= ENT UK =

UK professional body for otorhinolaryngology

ENT UK (sometimes ENT-UK) is the professional body for Otorhinolaryngology ("ear, nose and throat surgery and head, neck and thyroid surgery" in its own words) in the United Kingdom. The British Rhinological Society, British Society of Facial Plastic Surgery (BSFPS), British Society of Otology (BSO) and Head and Neck Society (H&N) are membership groups of ENT UK, and the British Otorhinolaryngology & Allied Sciences Research Society (BOARS) and the British Society for the History of ENT (BSHENT) are special interest groups of ENT UK. The British Laryngological Association (BLA) is "allied to ENT UK".

The journal Clinical Otolaryngology is published by Wiley on behalf of ENT UK and BOARS.

ENT UK is a registered charity, number 1125524, registered in 2008.

==History==
ENT UK was registered with the Charity Commission for England and Wales in 2008.

In 2012 the ENT UK website bore the statement "ENT UK trading as British Academic Conference in Otolaryngology (BACO) and British Association of Otorhinolaryngology - Head and Neck Surgery (BAO-HNS)". On the same website the name was stylised using a centred dot between "ENT" and "UK": ENT•UK.

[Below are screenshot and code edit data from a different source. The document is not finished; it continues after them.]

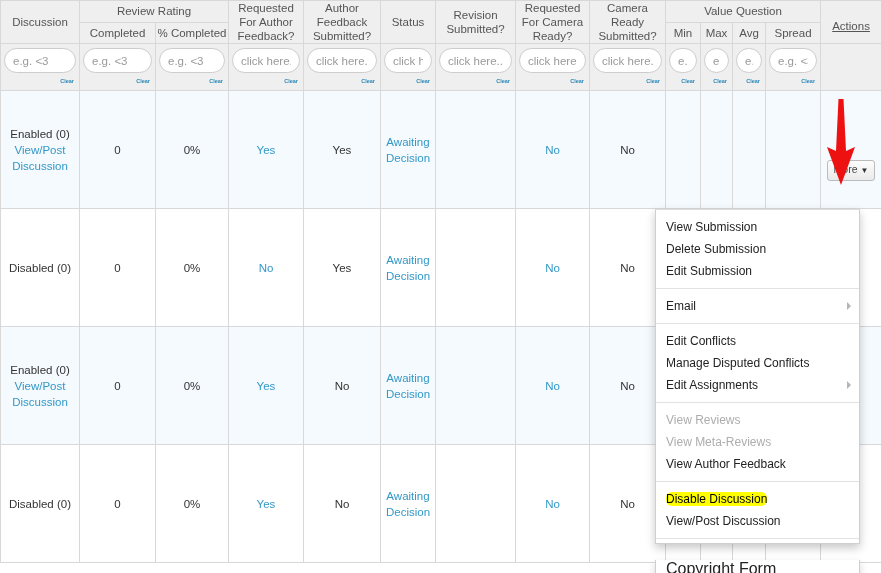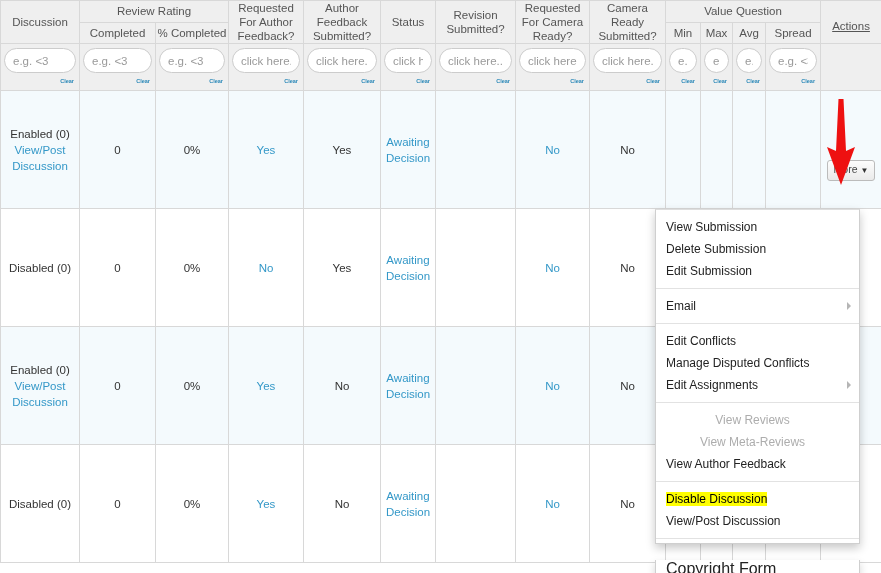--- a/index.html
+++ b/index.html
@@ -130,22 +130,22 @@
     z-index: 20;
   }
   .menu-item {
     position: relative;
     padding: 4px 20px 4px 10px;
     line-height: 14px;
     white-space: nowrap;
     cursor: pointer;
     color: #222222;
   }
-  .menu-item.disabled { color: #adadad; cursor: default; text-align: center; }
-  .menu-item.highlight > span.lbl { background: #ffff00; color: #000000; }
+  .menu-item.disabled { color: #adadad; cursor: default; }
+  .menu-item.highlight > span.lbl { background: #ffff00; color: #000000; border-radius: 6px; }
   .menu-sep {
     height: 1px;
     background: #e2e2e2;
     margin: 6px 0 6px 0;
   }
   .submenu-caret {
     position: absolute;
     right: 8px;
     top: 50%;
     transform: translateY(-50%);

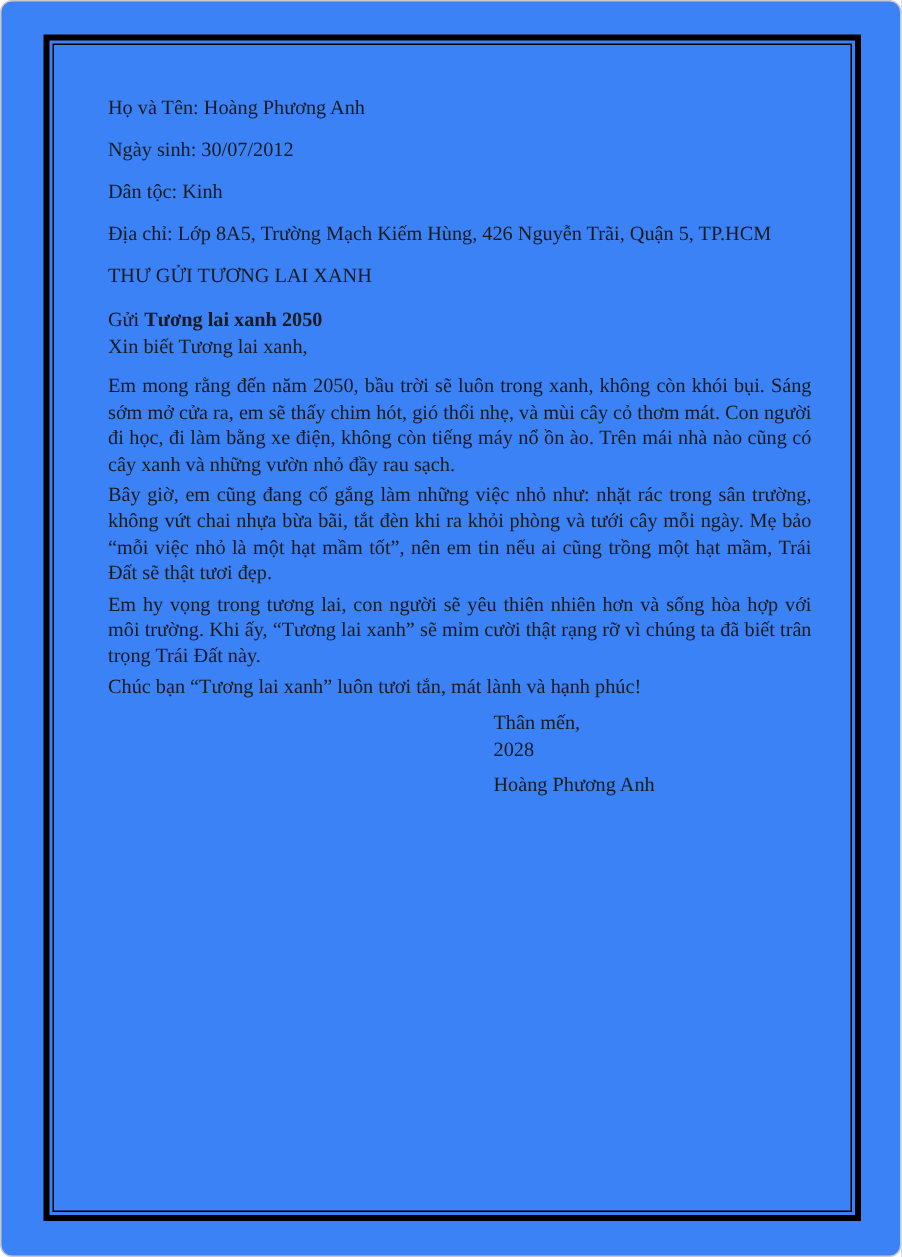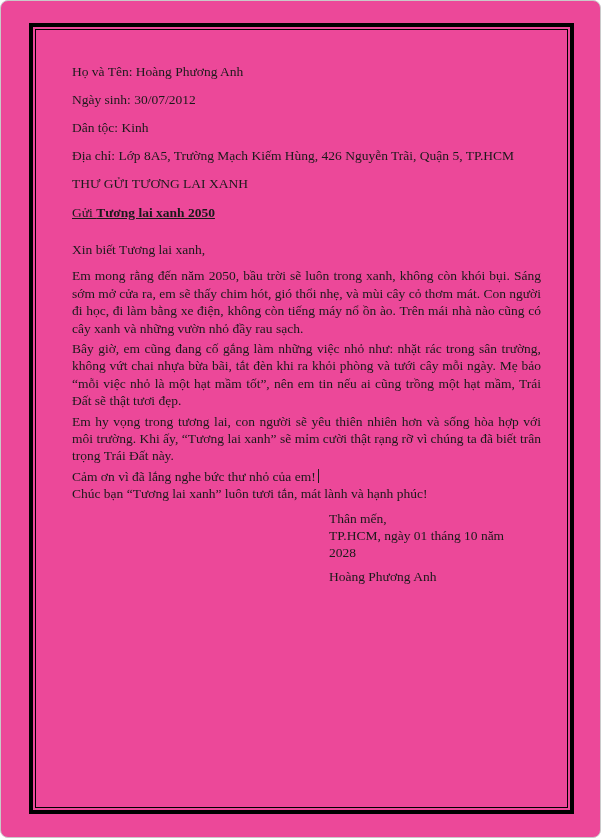--- a/index.html
+++ b/index.html
@@ -1,21 +1,21 @@
 <!DOCTYPE html>
 <html><head>
 <meta charset="utf-8">
 <style>
   * { box-sizing: border-box; }
   html, body { margin: 0; padding: 0; background: #ffffff; }
   .screen {
     position: relative;
     width: 601px;
     height: 838px;
-    background: #ec4899;
+    background: #3b82f6;
     border: 1px solid #c9c9c9;
     border-radius: 8px;
     overflow: hidden;
   }
   .page-frame {
     position: absolute;
     left: 28px;
     top: 22px;
     width: 545px;
     height: 791px;
@@ -32,21 +32,21 @@
     padding: 33px 26px 0 36px;
     font-family: "Liberation Serif", "DejaVu Serif", serif;
     font-size: 13.5px;
     line-height: 17.4px;
     color: #1a1a1a;
     overflow: hidden;
   }
   p { margin: 0; }
   .info-line   { margin-bottom: 10.5px; }
   .letter-title{ margin-bottom: 11.5px; font-weight: 400; text-align: left; }
-  .greeting    { margin-bottom: 20px; text-decoration: underline; }
+  .greeting    { margin-bottom: 1px; }
   .greeting b  { font-weight: 700; }
   .salutation  { margin-bottom: 9px; }
   .body-p      { margin-bottom: 3px; text-align: justify; }
   .closing-line{ margin: 0; }
   .caret {
     display: inline-block;
     width: 1px;
     height: 14px;
     background: #1a1a1a;
     margin-left: 2px;
@@ -77,27 +77,25 @@
 
         <p class="greeting"><span>Gửi </span><b>Tương lai xanh 2050</b></p>
 
         <p class="salutation">Xin biết Tương lai xanh,</p>
 
         <p class="body-p">Em mong rằng đến năm 2050, bầu trời sẽ luôn trong xanh, không còn khói bụi. Sáng sớm mở cửa ra, em sẽ thấy chim hót, gió thổi nhẹ, và mùi cây cỏ thơm mát. Con người đi học, đi làm bằng xe điện, không còn tiếng máy nổ ồn ào. Trên mái nhà nào cũng có cây xanh và những vườn nhỏ đầy rau sạch.</p>
         <p class="body-p">Bây giờ, em cũng đang cố gắng làm những việc nhỏ như: nhặt rác trong sân trường, không vứt chai nhựa bừa bãi, tắt đèn khi ra khỏi phòng và tưới cây mỗi ngày. Mẹ bảo “mỗi việc nhỏ là một hạt mầm tốt”, nên em tin nếu ai cũng trồng một hạt mầm, Trái Đất sẽ thật tươi đẹp.</p>
         <p class="body-p">Em hy vọng trong tương lai, con người sẽ yêu thiên nhiên hơn và sống hòa hợp với môi trường. Khi ấy, “Tương lai xanh” sẽ mỉm cười thật rạng rỡ vì chúng ta đã biết trân trọng Trái Đất này.</p>
 
         <div>
-          <p class="closing-line"><span>Cảm ơn vì đã lắng nghe bức thư nhỏ của em!</span><span class="caret"></span></p>
           <p class="closing-line">Chúc bạn “Tương lai xanh” luôn tươi tắn, mát lành và hạnh phúc!</p>
         </div>
 
         <div class="signature">
           <div>Thân mến,</div>
-          <div>TP.HCM, ngày 01 tháng 10 năm</div>
           <div>2028</div>
           <div class="sig-name">Hoàng Phương Anh</div>
         </div>
 
       </div>
     </div>
   </div>
 </div>
 
 </body></html>

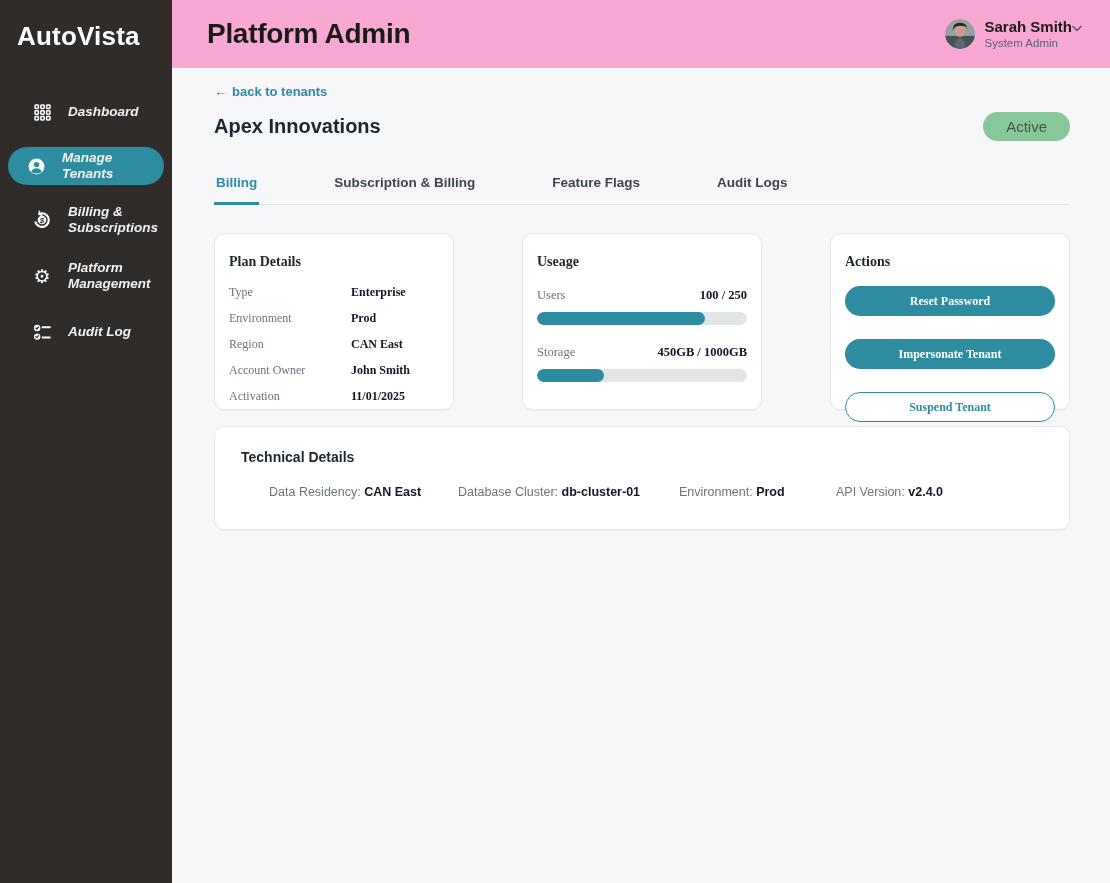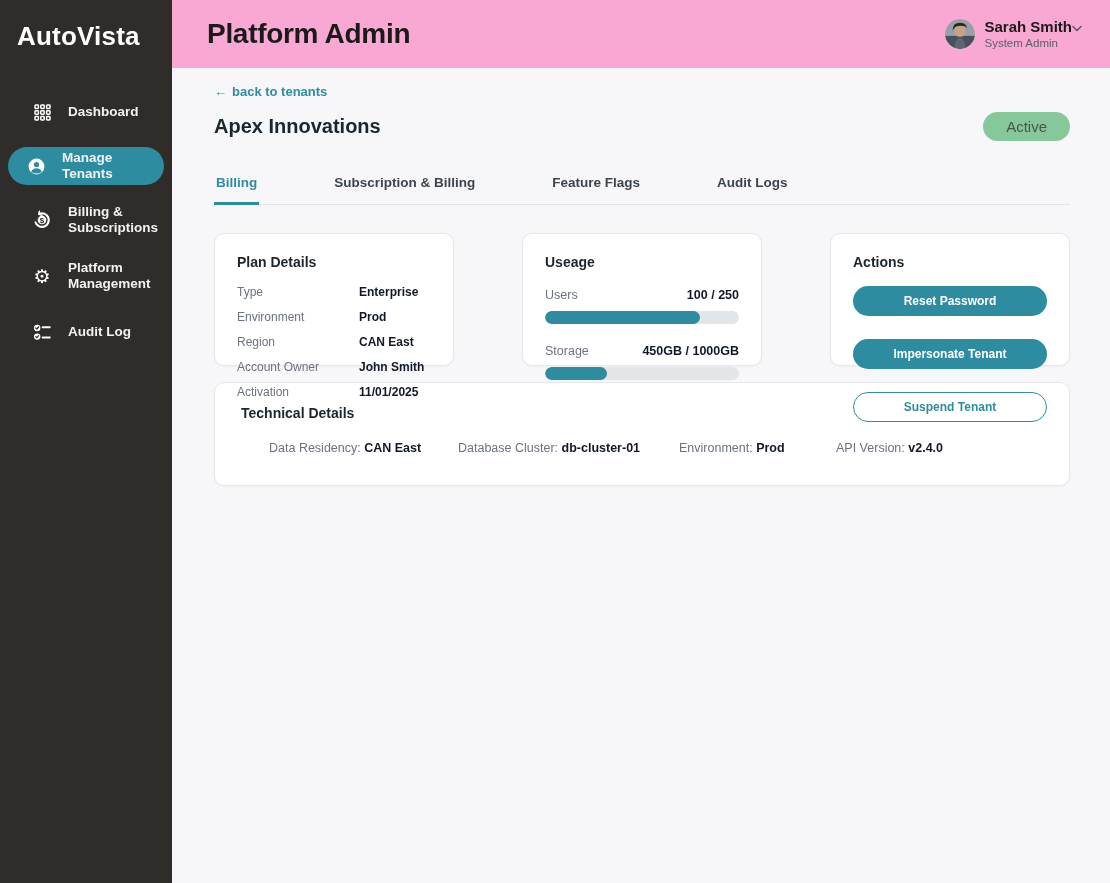--- a/index.html
+++ b/index.html
@@ -23,21 +23,21 @@
     flex-direction: column;
   }
   .logo {
     font-size: 26px;
     font-weight: 800;
     letter-spacing: 0.2px;
     color: #FFFFFF;
     padding: 21px 0 0 17px;
     height: 78px;
   }
-  .nav { display: flex; flex-direction: column; margin-top: 6px; }
+  .nav { display: flex; flex-direction: column; margin-top: 6px; font-style: italic; }
   .nav-item {
     display: flex;
     align-items: center;
     gap: 16px;
     padding: 0 10px 0 24px;
     min-height: 42px;
     margin: 7px 8px;
     font-size: 13.5px;
     font-weight: 600;
     line-height: 1.15;
@@ -122,21 +122,21 @@
     margin-top: 28px;
     display: flex;
     justify-content: space-between;
   }
   .card {
     background: #FFFFFF;
     border: 1px solid #E7E8EC;
     border-radius: 10px;
     box-shadow: 0 1px 2px rgba(20,25,35,0.04);
   }
-  .card-sm { width: 240px; height: 133px; padding: 20px 22px; }
+  .card-sm { width: 240px; height: 177px; padding: 20px 14px; font-family: Liberation Serif, serif; }
   .card-title { font-size: 14px; font-weight: 700; color: #1C262E; }
 
   
   .kv-rows { margin-top: 15px; display: flex; flex-direction: column; gap: 11px; }
   .kv-row { display: flex; align-items: baseline; font-size: 12px; }
   .kv-label { flex: 0 0 122px; color: #6B7280; }
   .kv-value { font-weight: 700; color: #111827; }
 
   
   .meter { margin-top: 18px; }

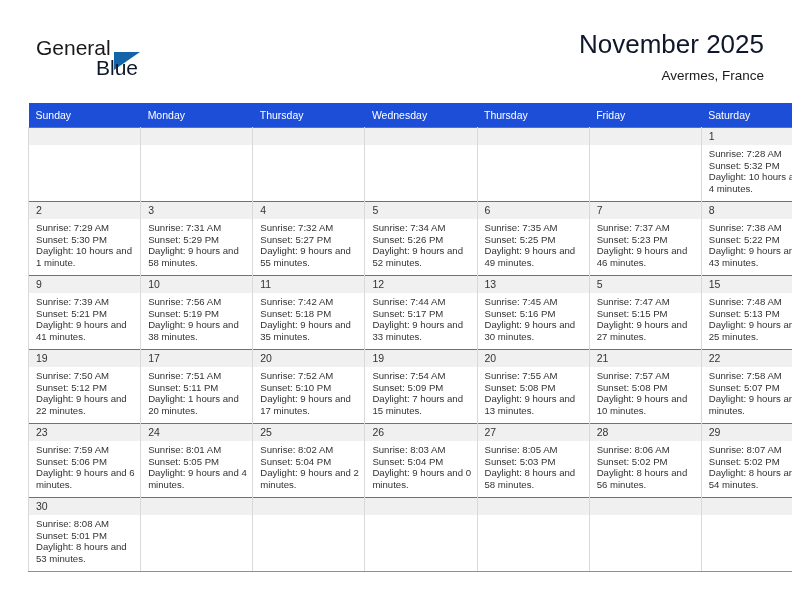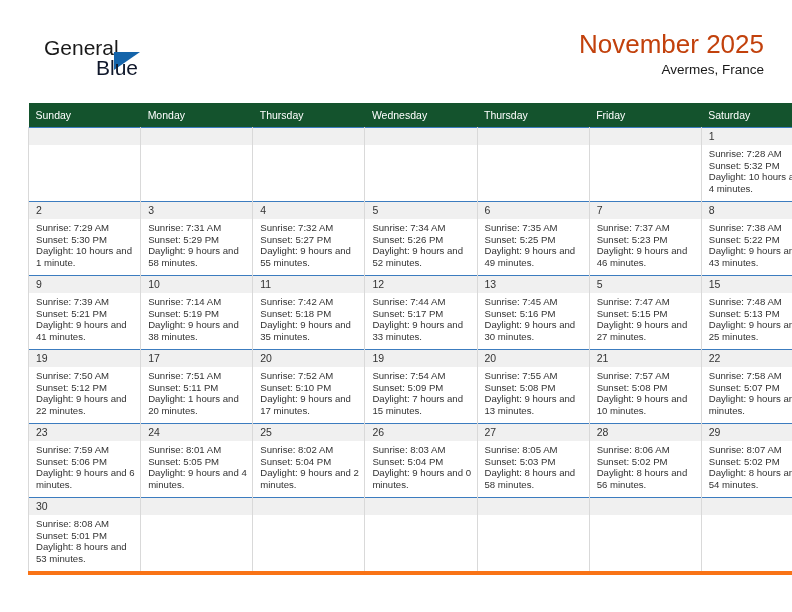--- a/index.html
+++ b/index.html
@@ -30,21 +30,21 @@
   }
   .logo {
     position: absolute;
     left: 8px;
     top: 8px;
     width: 200px;
     height: 56px;
   }
   .logo-general {
     position: absolute;
-    left: 8px;
+    left: 0;
     top: 0;
     font-size: 21px;
     letter-spacing: 0px;
     color: #1a1a1a;
     font-family: "Liberation Sans", sans-serif;
   }
   .logo-blue {
     position: absolute;
     left: 60px;
     top: 20px;
@@ -63,43 +63,44 @@
   }
   .title-block {
     position: absolute;
     right: 0;
     top: 0;
     text-align: right;
   }
   .month-title {
     font-size: 26px;
     font-weight: 400;
-    color: #c2410c;
+    color: #0f172a;
     line-height: 32px;
     white-space: nowrap;
   }
   .location {
     font-size: 13.5px;
     font-weight: 400;
     color: #1a1a1a;
     line-height: 20px;
+    margin-top: 6px;
     white-space: nowrap;
   }
 
   
   .calendar {
     position: absolute;
     left: 28px;
     top: 103px;
     width: 736px;
     border-collapse: collapse;
     table-layout: fixed;
   }
   .calendar th {
-    background: #14532d;
+    background: #1d4ed8;
     color: #ffffff;
     font-size: 10.5px;
     font-weight: normal;
     text-align: left;
     padding: 6px 0 6px 7px;
     border: none;
     width: 105.14px;
   }
   .calendar td {
     vertical-align: top;
@@ -130,21 +131,21 @@
     line-height: 11.6px;
     color: #333333;
   }
   .cell-body div {
     white-space: nowrap;
   }
   .cell-body .dl {
     white-space: normal;
   }
   .empty-cell .cell-body { visibility: hidden; }
-  .last-row td { border-bottom: 4px solid #f97316; margin-left: 16px; }
+  .last-row td { border-bottom: 1px solid #f97316; margin-left: 16px; }
 </style>
 </head>
 <body>
 
 <div class="page">
 
   <div class="header">
 
     <div class="logo">
       <span class="logo-general">General</span>
@@ -293,21 +294,21 @@
             <div class="daynum-bar">9</div>
             <div class="cell-body">
               <div>Sunrise: 7:39 AM</div>
               <div>Sunset: 5:21 PM</div>
               <div class="dl">Daylight: 9 hours and 41 minutes.</div>
             </div>
           </td>
           <td class="day-cell">
             <div class="daynum-bar">10</div>
             <div class="cell-body">
-              <div>Sunrise: 7:14 AM</div>
+              <div>Sunrise: 7:56 AM</div>
               <div>Sunset: 5:19 PM</div>
               <div class="dl">Daylight: 9 hours and 38 minutes.</div>
             </div>
           </td>
           <td class="day-cell">
             <div class="daynum-bar">11</div>
             <div class="cell-body">
               <div>Sunrise: 7:42 AM</div>
               <div>Sunset: 5:18 PM</div>
               <div class="dl">Daylight: 9 hours and 35 minutes.</div>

The Otorhinolaryngological Research Society (ORS) and the British Society for Academic Otorhinolaryngology (BSAO) merged in 2017 to form BOARS, the British Otorhinolaryngology & Allied Sciences Research Society.

The British Society for the History of ENT grew from a 1981 meeting of a proposed British section of the European Society for the Study of History of Otorhinolaryngology, and became British Society for the History of ENT in 2001, "under the umbrella" of the then British Association of Otolaryngology- Head and Neck Surgery (BAOL-HNS).

The Head and Neck Society was founded in 2009.

The British Society of Otology was founded in 2003.